With no quarter for Grin, but with the second quarter for Atlowe named, I went back to Burke and found:

Atloe.  Per pale indented sable and argent.

With no information on the other two quarters or the impaled arms on the sinister side of the shield, I  pulled out my copy of Papworth's Ordinary of British Armorials and found the following information:

Gules a fess between three annulets or.  Petit.  Pettus, Rackheath, Norfolk.  Thomas Petyte.

Argent on a saltire engrailed sable nine annulets or.  Leake, co. Nottingham, co. Derby, and co. Yorkshire.  John de Leyke.  John Lake, Bishop of Bristol, 1084-5, afterwards Chichester.  Sir John Leyke, Sutton in the Dale, co. Derby.  Leeke, Newark-on-Trent, co. Nottingham.

Sable three pheons argent. Apreece, Archer, Egerton, Foster or Forstall, Nichell, Nicholl, Nicholls, Nicolls, O’Shee, Rednes, Rees, Sotham.

My 1939 copy of Burke's Landed Gentry gives the explanation for these arms.
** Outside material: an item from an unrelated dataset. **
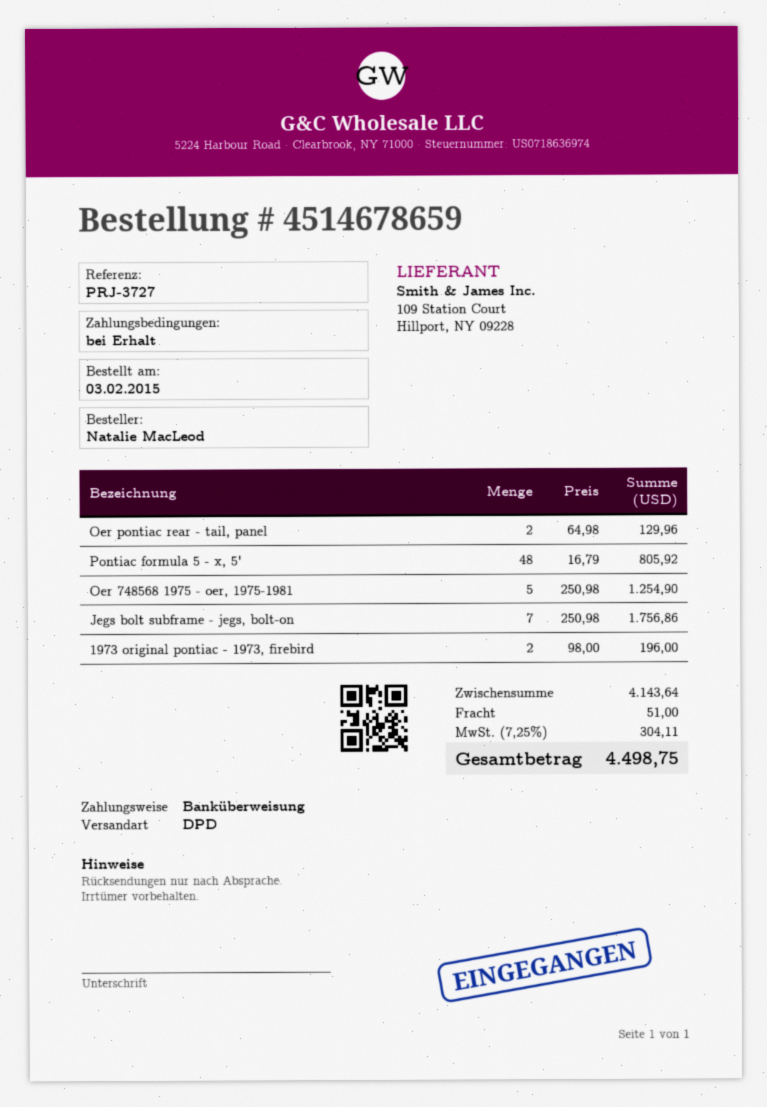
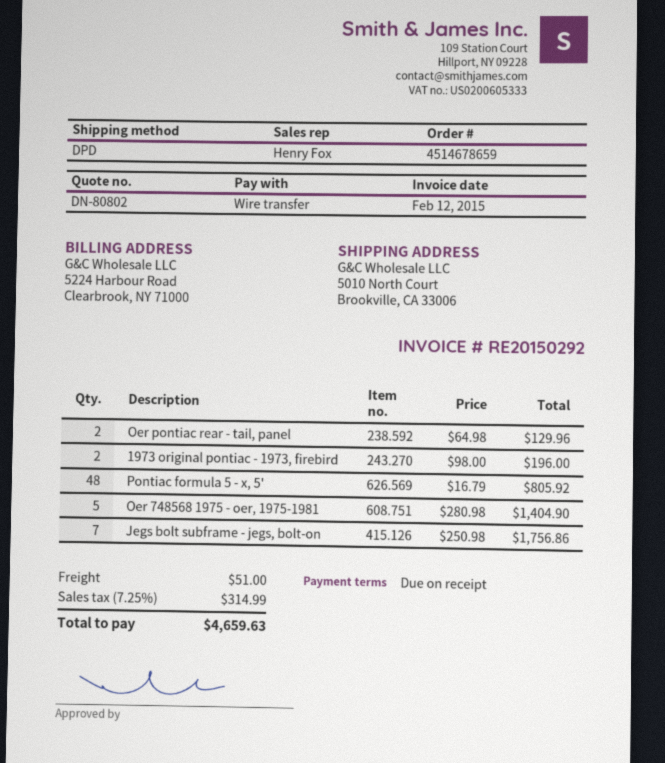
Oer 748568 1975 - oer, 1975-1981: 5 x 250.98 = 1254.90 -> 5 x 280.98 = 1404.90
tax: 7.25% = 304.11 -> 7.25% = 314.99
total: 4498.75 -> 4659.63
Under the entry for Okeover of Okeover, amongst others members of this family it cites a Rowland Okeover (1651-1730) who married "Elizabeth, dau. and heir of Sir Thomas Pettus, Bt., of Blackheath, Norfolk."  Their son, Thomas (1679-1710), married "Catherine, dau. and heir of William Leake, Baron of the Exchequer."  Thomas and Catherine's son, Leake Okeover, 1701-1765, who succeeded his grandfather Rowland, married Mary, daughter of John Nichol.

So, with the earlier quartering for Atloe/Atlow, the arms on the chargers (and presumably the chargers themselves) belong to Leake Okeover of Okeover (1701-1765) and his wife Mary (d. 1764), and represent as follows:  Quarterly Okeover, Atlow, Pettus, and Leake, marshalling Nichol.
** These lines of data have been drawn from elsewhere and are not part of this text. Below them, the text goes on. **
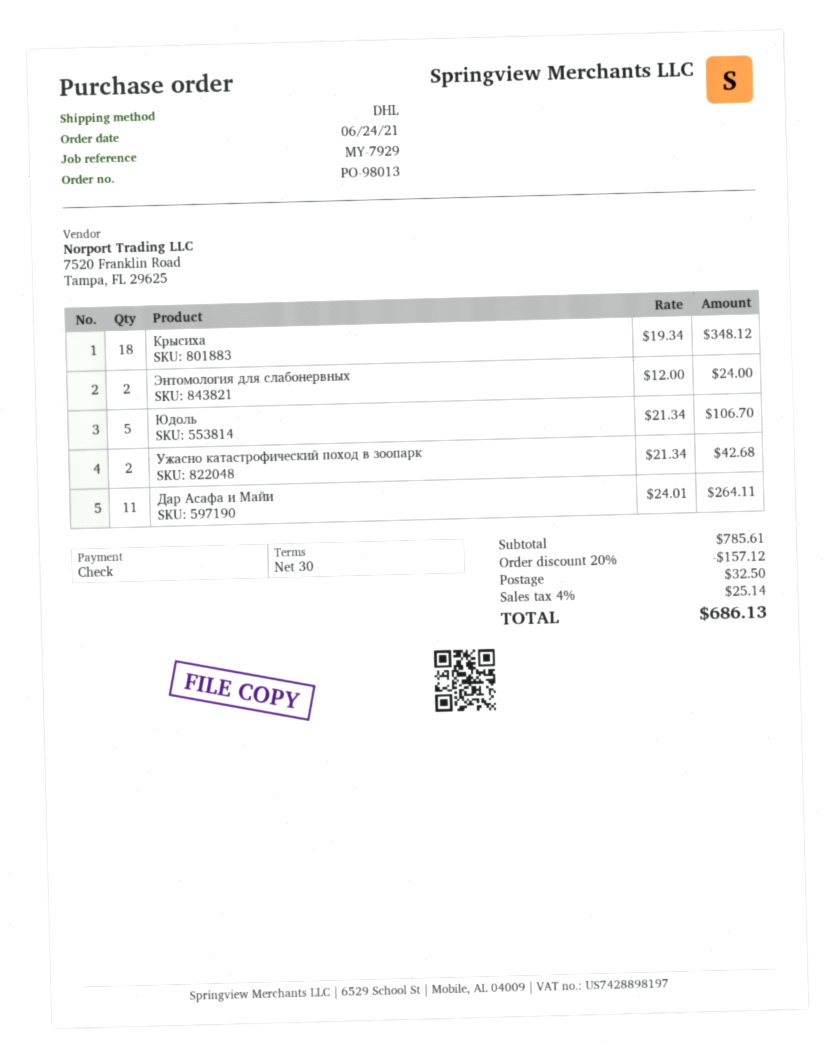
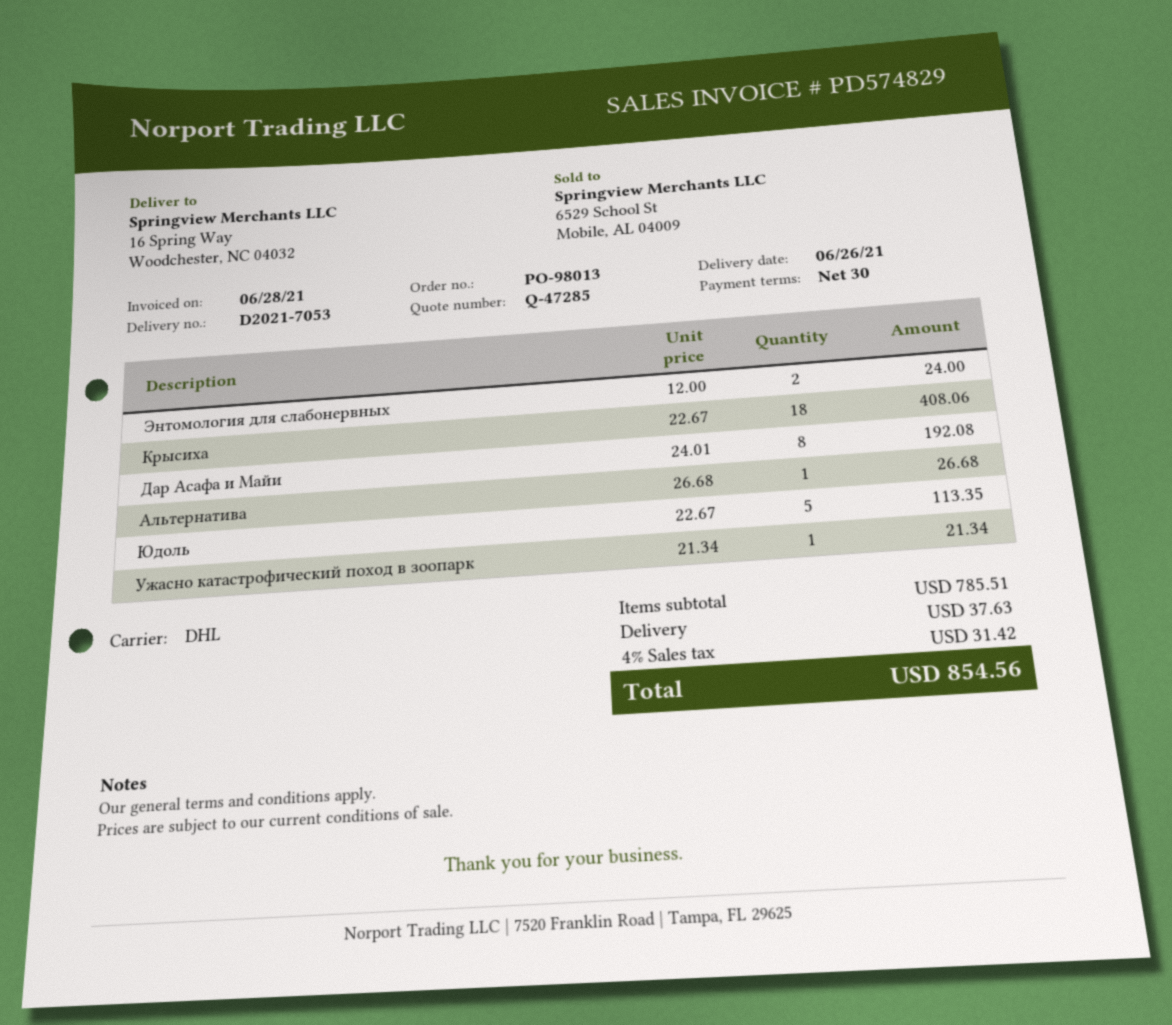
Крысиха: 18 x 19.34 = 348.12 -> 18 x 22.67 = 408.06
Юдоль: 5 x 21.34 = 106.70 -> 5 x 22.67 = 113.35
Ужасно катастрофический поход в зоопарк: 2 x 21.34 = 42.68 -> 1 x 21.34 = 21.34
Дар Асафа и Майи: 11 x 24.01 = 264.11 -> 8 x 24.01 = 192.08
Альтернатива: none -> 1 x 26.68 = 26.68
subtotal: 785.61 -> 785.51
discount: 20% = 157.12 -> none
shipping: 32.50 -> 37.63
tax: 4% = 25.14 -> 4% = 31.42
total: 686.13 -> 854.56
As Leake Okeover died without issue, the estates were left to his great nephew Edward Walhouse.  When Edward died also without issue, the estates passed to the heir male, Haughton Farmer Okeover, of Okeover, and thence to his descendants.  In the interim, the arms have dropped the Pettus and Leake quarters (presumably because the current heirs are unrelated to them) but kept the Atlow quartering.

Okeover Hall, the seat of Okeover of Okeover, is in Ashbourne, county Derby.
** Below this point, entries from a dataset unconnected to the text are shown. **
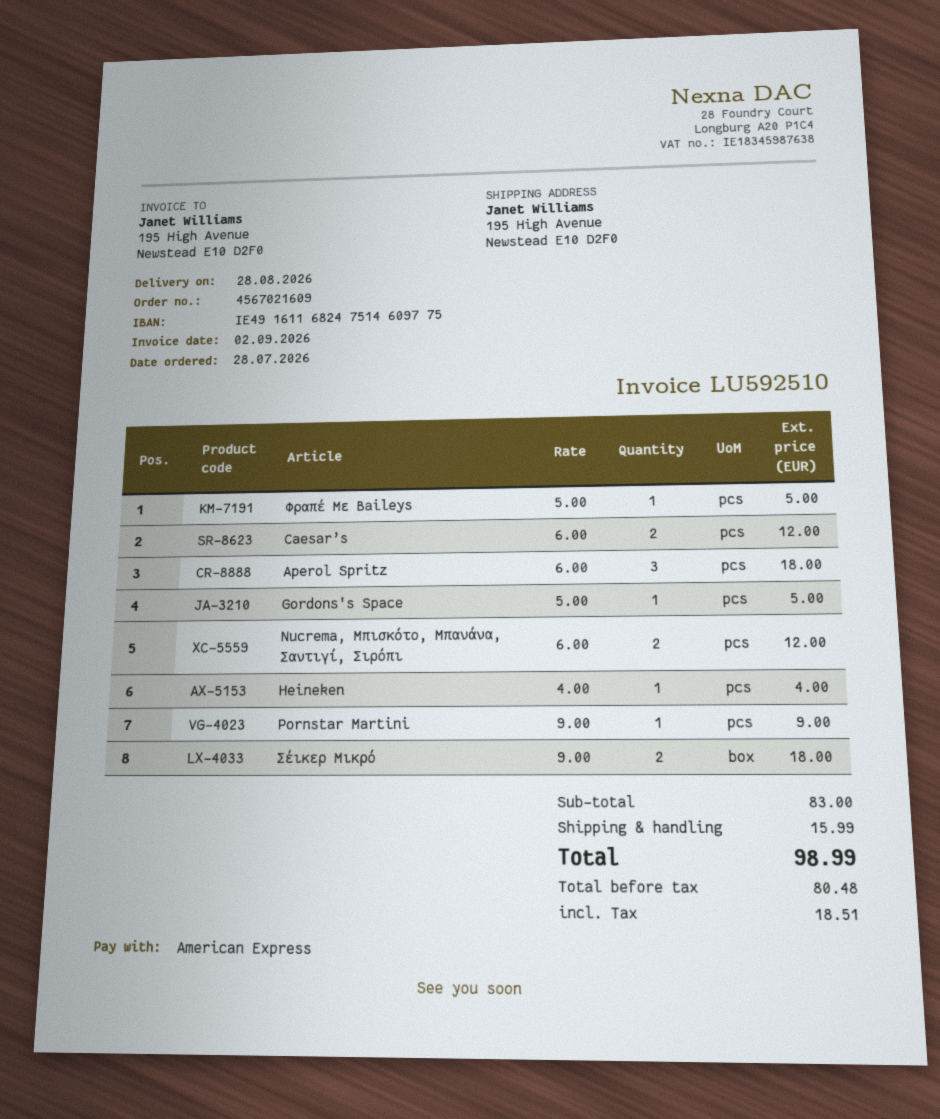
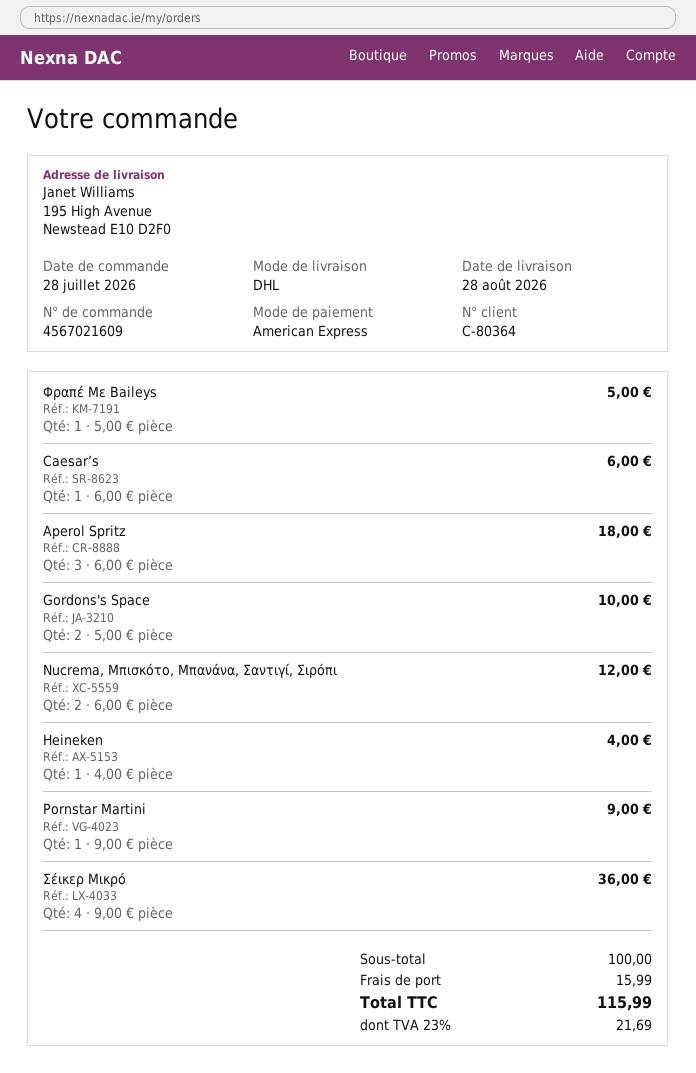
Caesar’s: 2 x 6.00 = 12.00 -> 1 x 6.00 = 6.00
Gordons's Space: 1 x 5.00 = 5.00 -> 2 x 5.00 = 10.00
Σέικερ Μικρό: 2 x 9.00 = 18.00 -> 4 x 9.00 = 36.00
subtotal: 83.00 -> 100.00
tax: 18.51 -> 21.69
total: 98.99 -> 115.99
But what I really don't know is why the National Gallery in Washington, DC couldn't, or didn't, put at least some of that information with the explanatory cards with these plates.

3 comments:

  1. Happy New Year and my compliments for your valuable work!

    Marc, from Héraldie

    ReplyDelete
  2. Thank you, Marc! May the coming year bring you much joy!

    ReplyDelete
  3. A reader recently (November 30, 2016) send me a page from Newsletter #79 (Autumn 2016) from Heirloom and Howard Limited in the UK, an antique dealer who specializes in Chinese Armorial Porcelain (CAP). Entry no. 50 in that newsletter is:

    Important and unique plate with the quarterly arms of Okeover impaling Nichol, c.1739, from the most expensive and elaborate armorial service ever made for the British Market. One of 70 plates, each costing one pound, made for Leake Okeover of Ashbourne in the Peak, cop[y]ing exactly a design by the artist Arthur Devis. Rferences: CAP I, 398; China for the West, pp. 413-415 for the original invoice, painting and a further example; A Tale of Three Cities, p. 57; etc.

    Heirloom and Howard's price on this plate is £15,000 (US$18,934). (Not a bad return on the original one pound cost!)